He is most famous for writing "War is a Racket" where he argued that the US is too imperialistic and war-like and these policies are pushed forward by those who profit off of war, but never pick up the rifle.
Although he died in 1940, I think his words still ring true to this very day. We are too involved militarily around the globe.
it is said he was stationed with Hoover i think in the Philippines and when those on power wanted to just disown him he threatened to tell on the cowardice he saw from certain politicians and he was spared from further punishment for speaking out...
WW2 could fill volumes (it has lol) the BIG mistake was no occupation of Germany allowing them to perpetrate the backstabber line of their history..its no coincidence that Allen Dulles was in on the writing of the ww1 treaty and McCoy
Butler is known as a reformed hero after seeing the follies of statism/imperailism firsthand.
I highly recommend his book [i]War is a Racket[/I]. I'm pretty sure there are various free audio books of it floating around.

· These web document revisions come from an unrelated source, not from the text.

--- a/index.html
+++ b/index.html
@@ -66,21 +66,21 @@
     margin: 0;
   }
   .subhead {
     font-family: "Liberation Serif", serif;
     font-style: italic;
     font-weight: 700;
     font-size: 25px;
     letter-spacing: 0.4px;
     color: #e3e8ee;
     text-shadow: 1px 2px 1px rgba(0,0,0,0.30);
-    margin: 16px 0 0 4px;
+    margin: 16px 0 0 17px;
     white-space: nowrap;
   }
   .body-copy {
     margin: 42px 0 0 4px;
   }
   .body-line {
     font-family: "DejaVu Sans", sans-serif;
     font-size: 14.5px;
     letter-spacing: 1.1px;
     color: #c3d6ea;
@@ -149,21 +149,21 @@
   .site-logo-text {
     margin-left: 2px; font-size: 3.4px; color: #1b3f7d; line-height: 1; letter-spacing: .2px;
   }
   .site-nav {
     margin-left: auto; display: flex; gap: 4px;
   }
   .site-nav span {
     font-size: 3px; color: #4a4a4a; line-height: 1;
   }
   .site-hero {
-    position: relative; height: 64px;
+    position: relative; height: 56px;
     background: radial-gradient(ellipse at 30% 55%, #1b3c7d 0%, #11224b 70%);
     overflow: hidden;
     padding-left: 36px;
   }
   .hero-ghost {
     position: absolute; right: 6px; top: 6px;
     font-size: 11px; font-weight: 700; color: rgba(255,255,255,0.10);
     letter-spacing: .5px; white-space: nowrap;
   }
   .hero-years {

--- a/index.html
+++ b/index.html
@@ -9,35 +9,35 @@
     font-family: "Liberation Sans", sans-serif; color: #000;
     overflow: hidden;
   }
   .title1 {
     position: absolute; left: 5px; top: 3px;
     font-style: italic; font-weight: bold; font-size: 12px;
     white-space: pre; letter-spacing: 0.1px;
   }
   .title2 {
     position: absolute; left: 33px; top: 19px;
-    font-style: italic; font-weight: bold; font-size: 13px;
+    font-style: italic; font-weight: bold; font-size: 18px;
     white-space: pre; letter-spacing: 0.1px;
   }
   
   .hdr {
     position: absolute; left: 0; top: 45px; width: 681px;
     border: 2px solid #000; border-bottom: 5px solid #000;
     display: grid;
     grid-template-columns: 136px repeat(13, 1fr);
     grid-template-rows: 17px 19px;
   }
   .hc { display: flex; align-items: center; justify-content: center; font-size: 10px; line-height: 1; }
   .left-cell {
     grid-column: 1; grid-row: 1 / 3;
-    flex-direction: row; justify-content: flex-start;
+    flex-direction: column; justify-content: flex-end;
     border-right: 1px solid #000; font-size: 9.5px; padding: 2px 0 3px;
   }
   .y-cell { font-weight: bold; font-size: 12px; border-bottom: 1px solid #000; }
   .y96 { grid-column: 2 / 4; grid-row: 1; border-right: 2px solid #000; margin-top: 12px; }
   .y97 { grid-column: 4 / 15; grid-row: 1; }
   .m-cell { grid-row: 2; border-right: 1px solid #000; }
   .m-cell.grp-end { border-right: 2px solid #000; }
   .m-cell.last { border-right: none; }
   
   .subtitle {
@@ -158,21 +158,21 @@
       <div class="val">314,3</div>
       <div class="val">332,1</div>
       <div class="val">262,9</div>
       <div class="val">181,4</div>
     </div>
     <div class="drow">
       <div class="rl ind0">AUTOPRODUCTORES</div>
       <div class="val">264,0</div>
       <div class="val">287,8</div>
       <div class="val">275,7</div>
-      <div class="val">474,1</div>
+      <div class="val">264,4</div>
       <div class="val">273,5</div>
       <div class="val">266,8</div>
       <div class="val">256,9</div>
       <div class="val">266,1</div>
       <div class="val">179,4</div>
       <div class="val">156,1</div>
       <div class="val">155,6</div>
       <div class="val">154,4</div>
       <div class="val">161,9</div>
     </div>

Might even be on YouTube.
The good general learned his attitudes during the time of The Philippine War and during WW1.
He may have changed his mind if he had liberated a death camp during WW2.
He may have changed his mind back if he had served in the Mekong Delta in 1968.

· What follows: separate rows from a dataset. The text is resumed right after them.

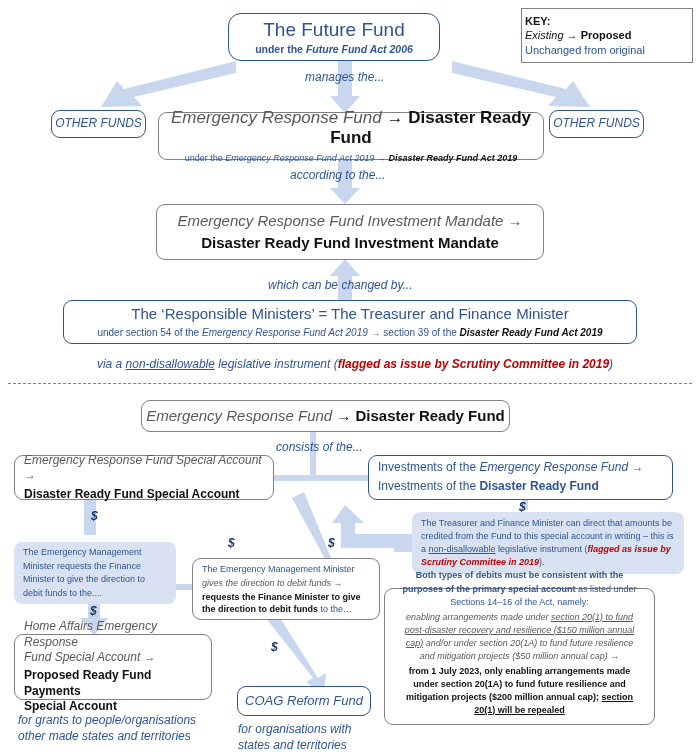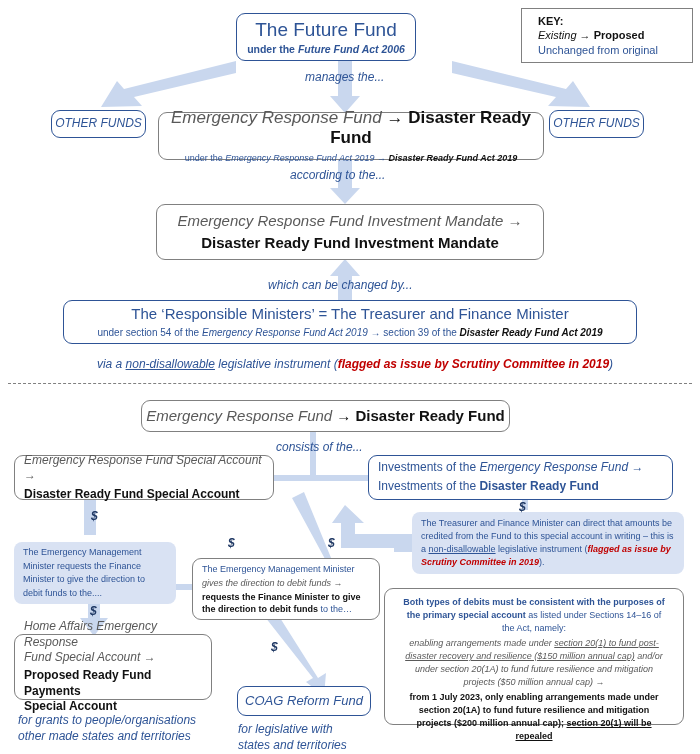--- a/index.html
+++ b/index.html
@@ -82,29 +82,29 @@
       <path d="M88,598 L100,598 L100,618 L108,618 L94,636 L80,618 L88,618 Z"></path>
 
       <path d="M258,608 L270,602 L318,678 L326,673 L324,696 L306,682 L313,678 Z"></path>
 
       <path d="M394,540 L412,540 L412,552 L394,552 Z"></path>
 
       <path d="M362,626 L384,626 L384,638 L362,638 Z" opacity="0"></path>
     </g>
   </svg>
 
-  <div class="box gb left" style="left:521px;top:8px;width:172px;height:55px;border-radius:0;padding:5px 16px;justify-content:flex-start;">
+  <div class="box gb left" style="left:521px;top:8px;width:172px;height:55px;border-radius:0;padding:5px 3px;justify-content:flex-start;">
     <div class="t-sm bd black">KEY:</div>
     <div class="t-sm">
       <span class="it black">Existing</span><span class="black"> → </span><span class="bd black">Proposed</span>
     </div>
     <div class="t-sm blue">Unchanged from original</div>
   </div>
 
-  <div class="box rb" style="left:236px;top:13px;width:180px;height:48px;">
+  <div class="box rb" style="left:228px;top:13px;width:212px;height:48px;border-radius:13px;">
     <div class="t-title">The Future Fund</div>
     <div class="t-sub">
       <span class="bd">under the </span><span class="it bd">Future Fund Act 2006</span>
     </div>
   </div>
 
   <div class="label" style="left:305px;top:70px;">manages the...</div>
 
   <div class="box rb" style="left:51px;top:110px;width:95px;height:28px;">
     <div class="t-12 it blue">OTHER FUNDS</div>
@@ -195,25 +195,25 @@
   <div class="caption" style="left:18px;top:712px;width:210px;">
     <div>for grants to people/organisations</div>
     <div>other made states and territories</div>
   </div>
 
   <div class="box rb" style="left:237px;top:686px;width:134px;height:30px;">
     <div class="t-13 it blue">COAG Reform Fund</div>
   </div>
 
   <div class="caption" style="left:238px;top:721px;width:150px;">
-    <div>for legislative with</div>
+    <div>for organisations with</div>
     <div>states and territories</div>
   </div>
 
-  <div class="box gb" style="left:384px;top:588px;width:300px;height:137px;padding:7px 15px;justify-content:flex-start;">
+  <div class="box gb" style="left:384px;top:588px;width:271px;height:137px;padding:7px 15px;justify-content:flex-end;">
     <div class="t-9" style="line-height:1.45;">
       <span class="bd blue">Both types of debits must be consistent with the purposes of the primary special account</span><span class="blue"> as listed under Sections 14–16 of the Act, namely:</span>
     </div>
     <div class="t-9 it grey" style="line-height:1.45;margin-top:2px;">
       <span>enabling arrangements made under </span><span class="ul">section 20(1) to fund post-disaster recovery and resilience ($150 million annual cap)</span><span> and/or under section 20(1A) to fund future resilience and mitigation projects ($50 million annual cap) →</span>
     </div>
     <div class="t-9 bd black" style="line-height:1.45;margin-top:2px;">
       <span>from 1 July 2023, only enabling arrangements made under section 20(1A) to fund future resilience and mitigation projects ($200 million annual cap); </span><span class="ul">section 20(1) will be repealed</span>
     </div>
   </div>

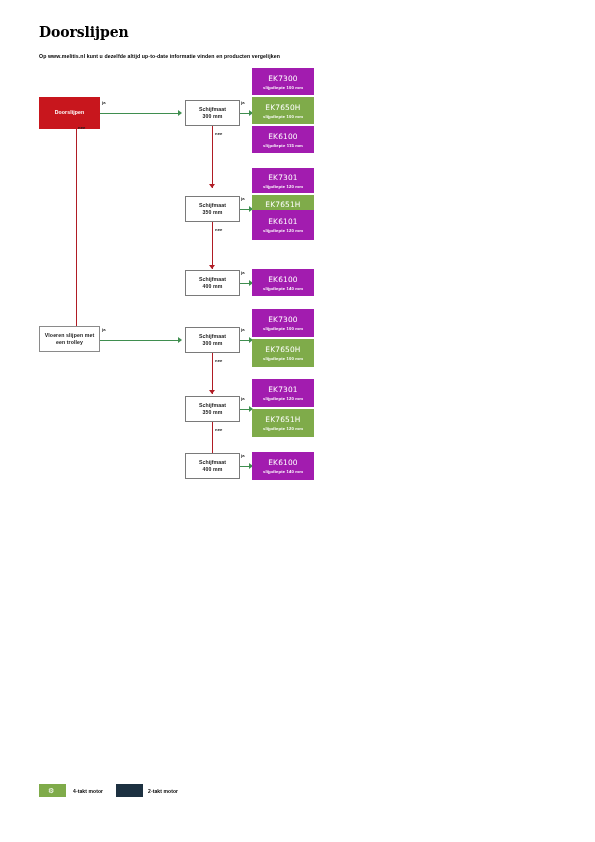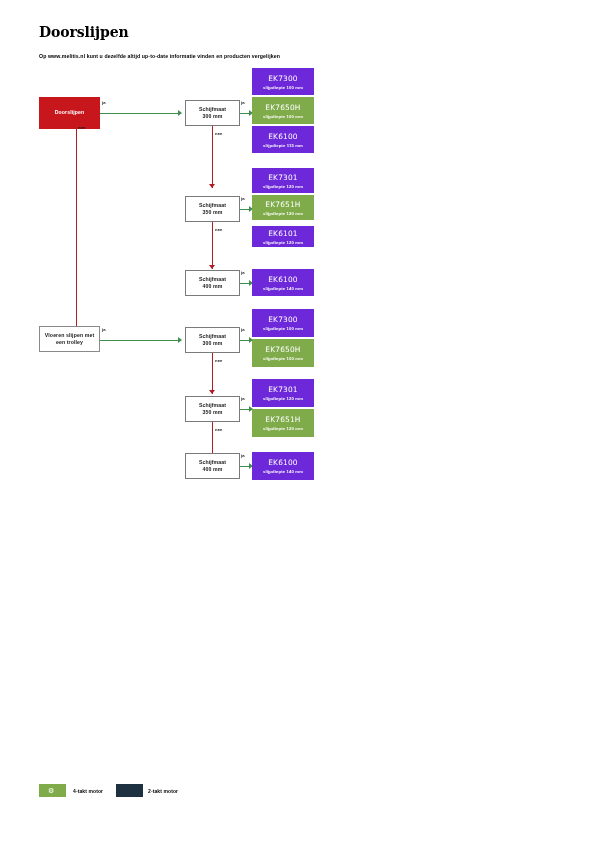--- a/index.html
+++ b/index.html
@@ -63,21 +63,21 @@
 
   
   .product {
     position: absolute;
     display: flex;
     flex-direction: column;
     align-items: center;
     justify-content: center;
     text-align: center;
   }
-  .product.dark { background: #6d28d9; }
+  .product.dark { background: #a21caf; }
   .product.green { background: #7fab4a; }
   .product .p-model {
     font-size: 7.4px;
     font-weight: normal;
     color: #ffffff;
     letter-spacing: 0.2px;
     font-family: "DejaVu Sans", sans-serif;
   }
   .product .p-depth {
     margin-top: 2px;
@@ -195,21 +195,21 @@
   <div class="lbl" style="left:215px; top:227px;">nee</div>
 
   <div class="product dark" style="left:252px; top:168px; width:62px; height:25px;">
     <span class="p-model">EK7301</span>
     <span class="p-depth">slijpdiepte 120 mm</span>
   </div>
   <div class="product green" style="left:252px; top:195px; width:62px; height:25px;">
     <span class="p-model">EK7651H</span>
     <span class="p-depth">slijpdiepte 120 mm</span>
   </div>
-  <div class="product dark" style="left:252px; top:226px; width:62px; height:21px;">
+  <div class="product dark" style="left:252px; top:210px; width:62px; height:30px;">
     <span class="p-model">EK6101</span>
     <span class="p-depth">slijpdiepte 120 mm</span>
   </div>
 
   <div class="node node-size" style="left:185px; top:270px; width:55px; height:26px; flex-direction:column;">
     <span>Schijfmaat</span>
     <span>400 mm</span>
   </div>
   <div class="line-h" style="left:240px; top:282.5px; width:10px;"></div>
   <div class="arrow-right" style="left:249px; top:279.5px;"></div>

There is no one attitude that applies to all wars. Some are rackets; some are necessary.
The good general learned his attitudes during the time of The Philippine War and during WW1.
He may have changed his mind if he had liberated a death camp during WW2.
He may have changed his mind back if he had served in the Mekong Delta in 1968.
There is no one attitude that applies to all wars. Some are rackets; some are necessary.
And if he lived for much much longer into present time, and see what happens in Gaza, and West Bank and the US/Israel dynamic, he realize his original conclusion still stands.
That’s a good question. However, WW2, although a necessary fight for us, was STILL the beginning of war and the Military Industrial Complex becoming a completely out of control racket. We at least had some control over it before 1941. Since 1941, it’s been nothing but a bloodsucker of our treasury and has conspired to rob the treasury of funds that are needed far moreso elsewhere. WW2 is the mother of today’s 700 Billion dollar per year defense expenditure, and Americans should be ashamed of it.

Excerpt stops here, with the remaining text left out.